IOS 11.4.1 USB Restricted Mode Not As Secure As It Looks
“Ahhh!” you think to yourself. “Apple finally made it impossible for the police to see what’s on my confiscated iPhone.”
Not really.
Apple today ditched iOS 11.4.1, which you should definitely install with the big caveat that iOS 11.4, if you haven’t updated yet, could cause unexpected battery problems on your device. The big change in this relatively small update is the inclusion of Apple’s new USB Restricted mode, which supposedly makes it much more difficult for someone to jailbreak your device or use any other sneaky exploit deployed via an iPhone. or Lightning port on iPad to bypass your device password.
USB Restricted Mode is enabled by default after installing iOS 11.4.1, although Apple has complicated the wording a bit. If you open the Settings app, tap Touch ID or (Face ID) and passcode, authenticate, scroll down and find the USB Accessories option, it’s disabled. But this is what you want. This means that your iPhone or iPad will not allow USB devices to connect after your device has been locked for an hour.
Turn it on and you turn off USB Restricted Mode – any physically connected USB devices will be able to access your phone. So, when you are stopped and arrested, the police can hack into your device using their unusual tools . Or rather, as Apple claims, USB Restricted Mode gives you more protection from hackers and the like, because that was the reason the feature was created. Mm-hmm .

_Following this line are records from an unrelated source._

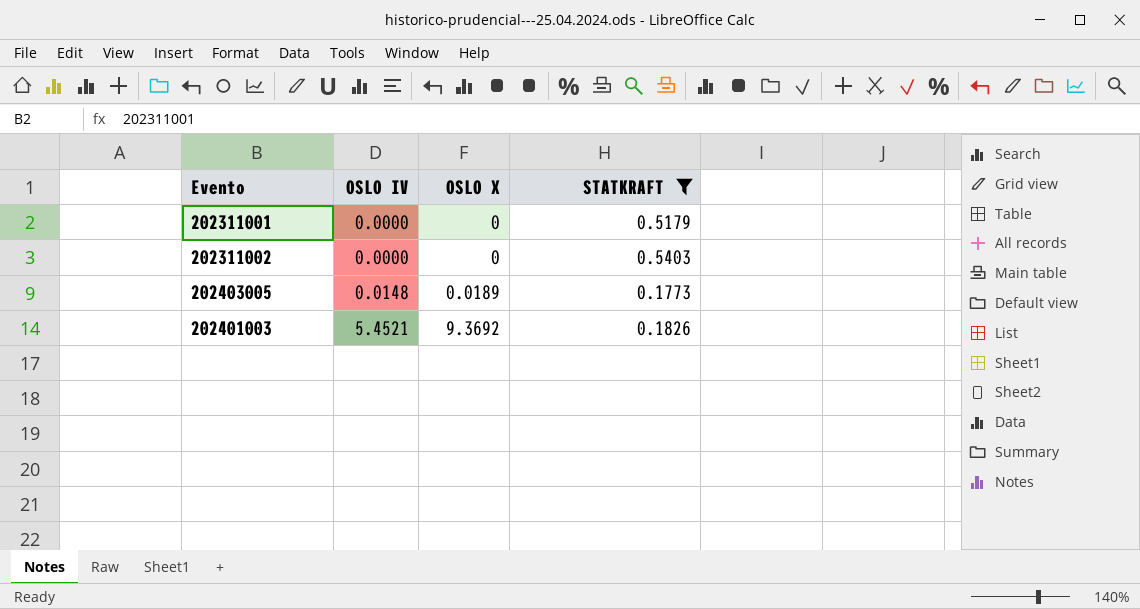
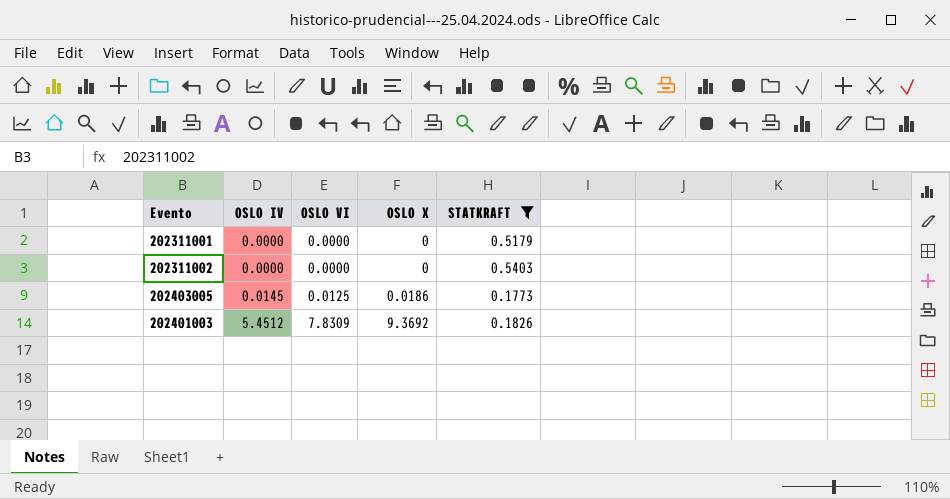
column OSLO VI | position: none -> 3
202403005 | OSLO IV: 0.0148 -> 0.0145
202403005 | OSLO X: 0.0189 -> 0.0186
202401003 | OSLO IV: 5.4521 -> 5.4512

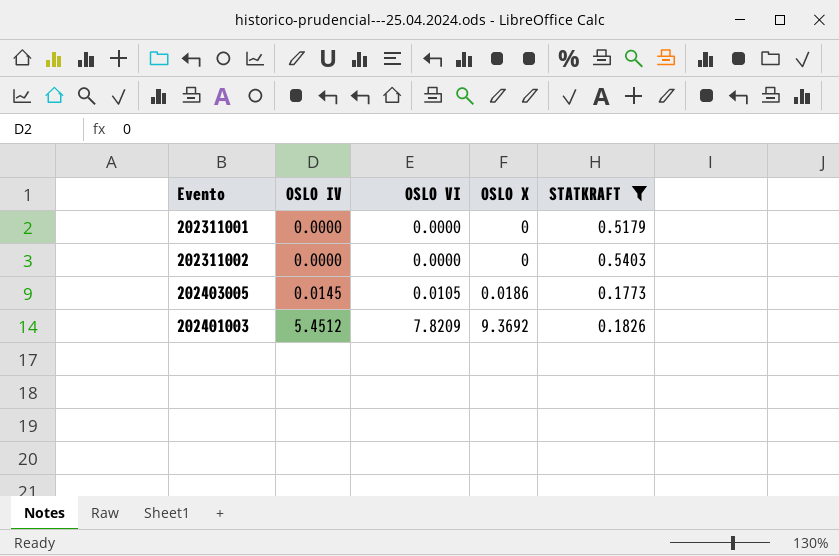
202403005 | OSLO VI: 0.0125 -> 0.0105
202401003 | OSLO VI: 7.8309 -> 7.8209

Apple’s support page notes that you may need to unlock your iPhone or iPad for the connected USB accessory to work. This includes the accessories that power your iPhone or iPad:
Starting with iOS 11.4.1, if you use USB accessories with your iPhone, iPad, or iPod touch, or if you connect your device to a Mac or PC, you may need to unlock your device for it to recognize and use the accessory. Your accessory will remain connected even if your device is subsequently locked.

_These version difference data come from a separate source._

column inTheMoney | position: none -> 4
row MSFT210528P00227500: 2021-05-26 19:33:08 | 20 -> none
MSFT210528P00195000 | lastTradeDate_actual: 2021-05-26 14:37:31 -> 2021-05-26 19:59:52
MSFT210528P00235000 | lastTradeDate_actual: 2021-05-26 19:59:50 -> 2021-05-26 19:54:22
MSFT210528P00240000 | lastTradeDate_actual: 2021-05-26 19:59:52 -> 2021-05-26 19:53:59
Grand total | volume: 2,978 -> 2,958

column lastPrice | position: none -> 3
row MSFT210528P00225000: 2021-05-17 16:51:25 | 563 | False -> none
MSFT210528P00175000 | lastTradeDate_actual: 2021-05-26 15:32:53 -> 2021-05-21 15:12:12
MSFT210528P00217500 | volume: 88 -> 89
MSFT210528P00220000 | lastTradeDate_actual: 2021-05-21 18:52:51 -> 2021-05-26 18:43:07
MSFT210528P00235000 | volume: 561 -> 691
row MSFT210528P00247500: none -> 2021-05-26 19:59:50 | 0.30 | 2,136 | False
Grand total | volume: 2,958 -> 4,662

Unless you first unlock your password-protected iOS device, or unlock it and plug it into a USB accessory within the last hour, your iOS device will not communicate with the accessory or computer, and in some cases, it may not charge. You may also see a warning asking you to unlock your device in order to use the accessories.
What Apple hasn’t mentioned – and we’re wondering if iOS 11.4.2 will be released soon to fix this – is that apparently it’s not that hard to bypass USB restriction mode in some cases. If it is enabled on the device and the hour has expired, a third party will not be able to connect some magic device and jailbreak your iPhone or iPad. However, if someone confiscates your device and plugs in suitable USB accessories, they can really prevent this hourly countdown.

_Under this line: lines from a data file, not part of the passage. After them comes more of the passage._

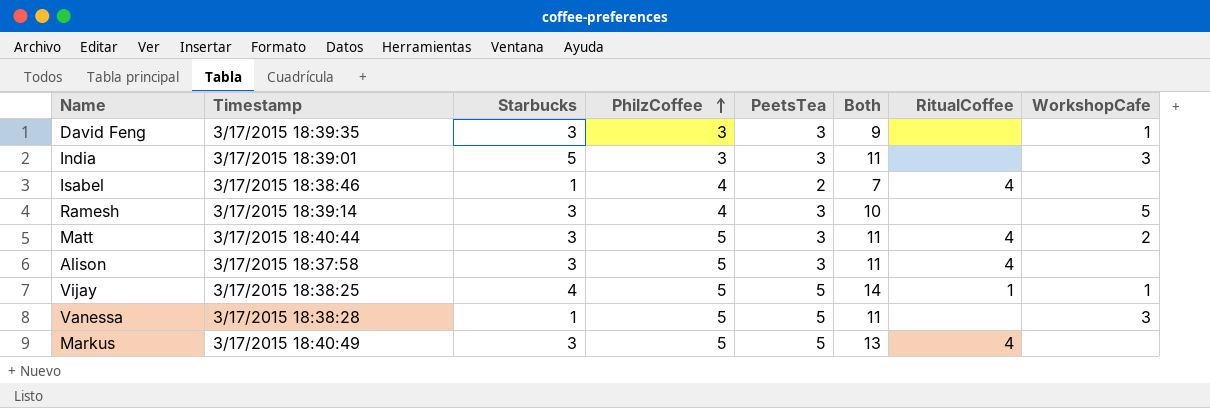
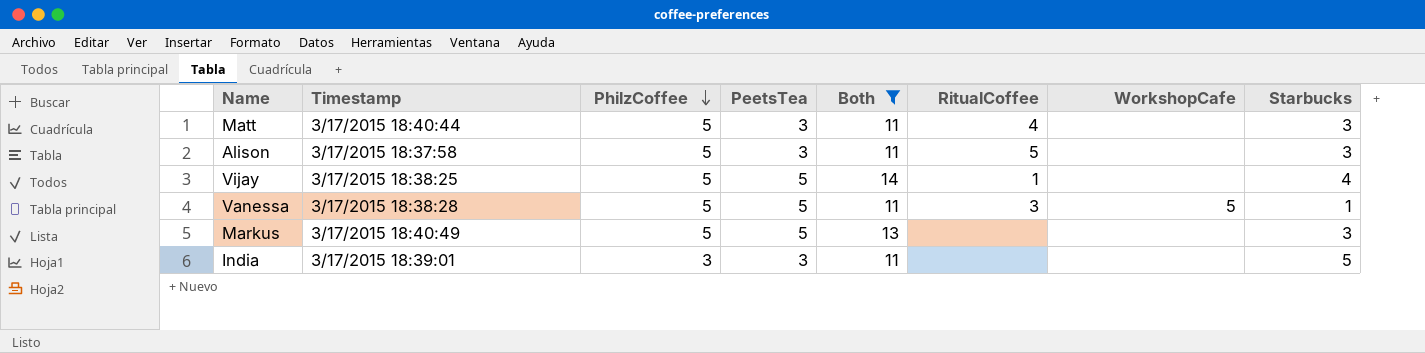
filter: none -> Both >= 11
row order: PhilzCoffee ascending -> PhilzCoffee descending
column Starbucks | position: 3 -> 8
Matt | WorkshopCafe: 2 -> none
Alison | RitualCoffee: 4 -> 5
Vijay | WorkshopCafe: 1 -> none
Vanessa | RitualCoffee: none -> 3
Vanessa | WorkshopCafe: 3 -> 5
Markus | RitualCoffee: 4 -> none
India | WorkshopCafe: 3 -> none

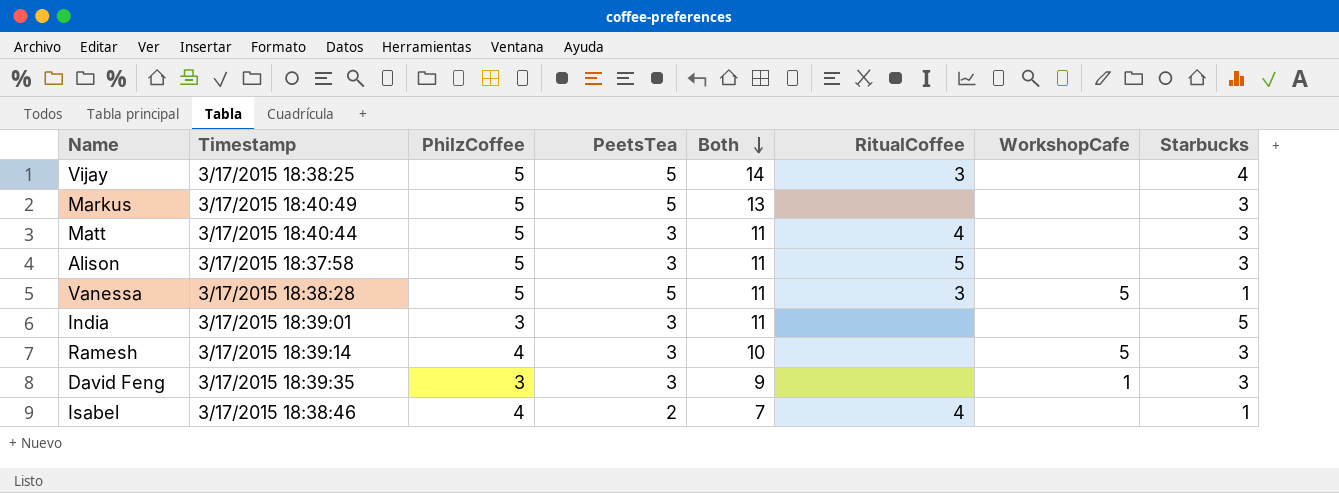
filter: Both >= 11 -> none
row order: PhilzCoffee descending -> Both descending
Vijay | RitualCoffee: 1 -> 3

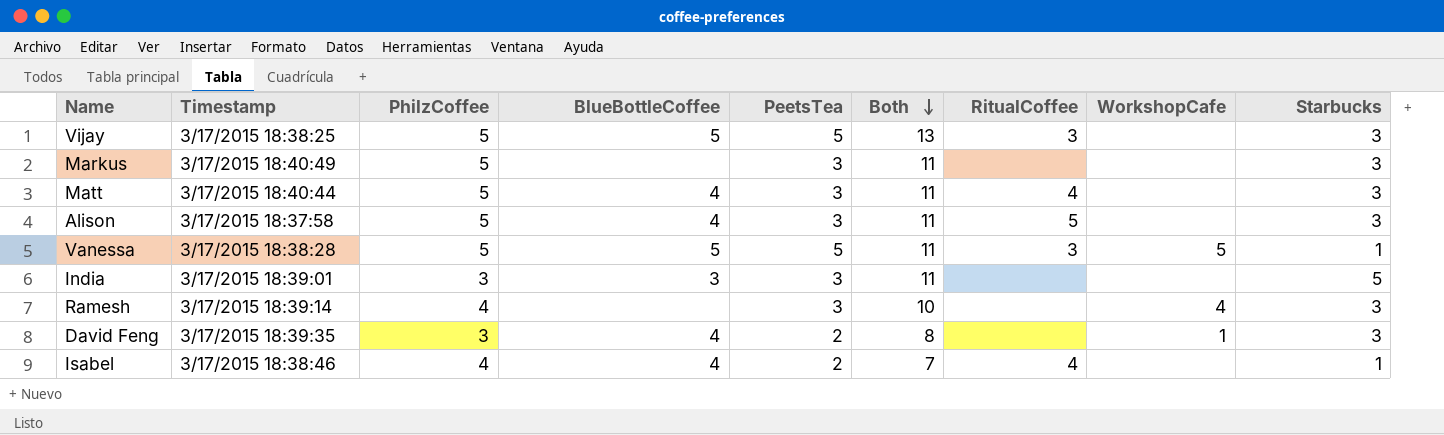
column BlueBottleCoffee | position: none -> 4
Vijay | Both: 14 -> 13
Vijay | Starbucks: 4 -> 3
Markus | PeetsTea: 5 -> 3
Markus | Both: 13 -> 11
Ramesh | WorkshopCafe: 5 -> 4
David Feng | PeetsTea: 3 -> 2
David Feng | Both: 9 -> 8

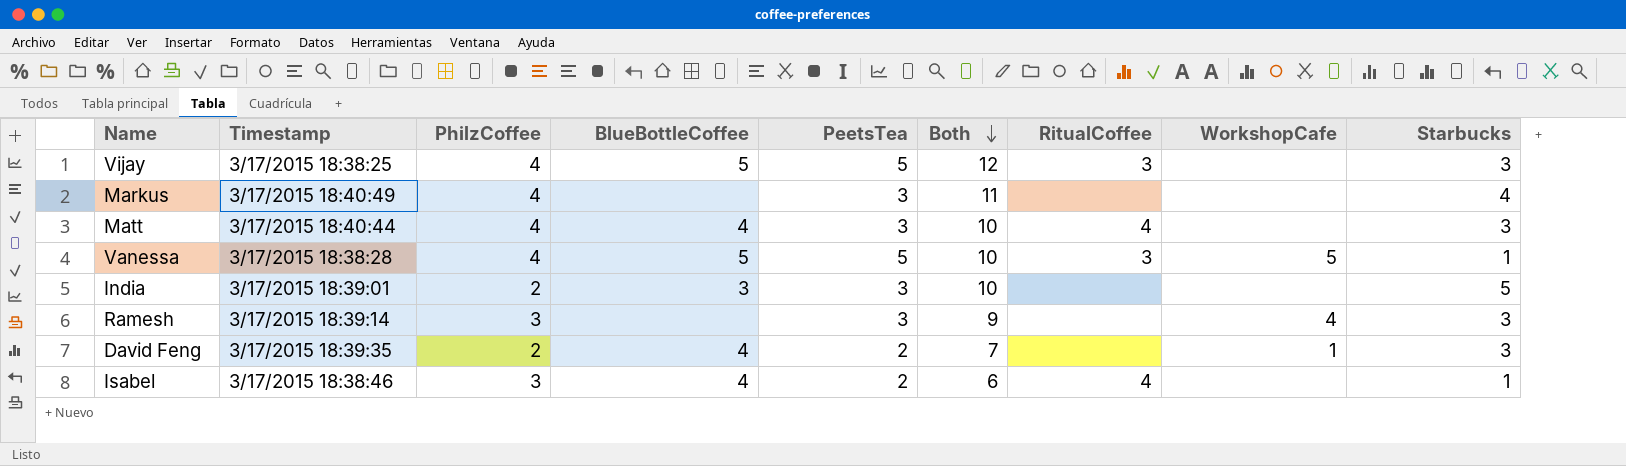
row Alison: 3/17/2015 18:37:58 | 5 | 4 | 3 | 11 | 5 | none | 3 -> none
Vijay | PhilzCoffee: 5 -> 4
Vijay | Both: 13 -> 12
Markus | PhilzCoffee: 5 -> 4
Markus | Starbucks: 3 -> 4
Matt | PhilzCoffee: 5 -> 4
Matt | Both: 11 -> 10
Vanessa | PhilzCoffee: 5 -> 4
Vanessa | Both: 11 -> 10
India | PhilzCoffee: 3 -> 2
India | Both: 11 -> 10
Ramesh | PhilzCoffee: 4 -> 3
Ramesh | Both: 10 -> 9
David Feng | PhilzCoffee: 3 -> 2
David Feng | Both: 8 -> 7
Isabel | PhilzCoffee: 4 -> 3
Isabel | Both: 7 -> 6

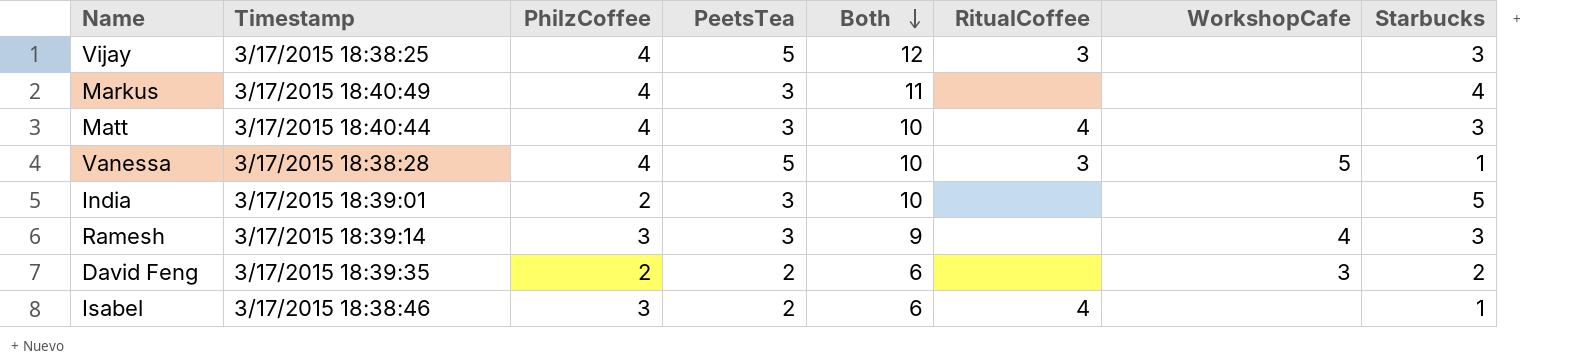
column BlueBottleCoffee | position: 4 -> none
David Feng | Both: 7 -> 6
David Feng | WorkshopCafe: 1 -> 3
David Feng | Starbucks: 3 -> 2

As Oleg Afonin from Elcomsoft describes :
We found that iOS resets the USB Restrictive Mode countdown timer even if you connect your iPhone to an unreliable USB accessory that has never been paired with an iPhone before (well, in fact, accessories don’t need to be paired at all). In other words, once a police officer confiscates an iPhone, he or she will need to immediately connect that iPhone to a compatible USB accessory to prevent USB Restricted Mode from being blocked after one hour. It’s important to note that this only helps if the iPhone hasn’t entered USB Restricted Mode yet.
Our advice? If you are not up to anything good and are about to get caught, try thinking about amore creative approach to hiding the contents of your smartphone. Or better yet,don’t use your new iPhone X to run a crime syndicate.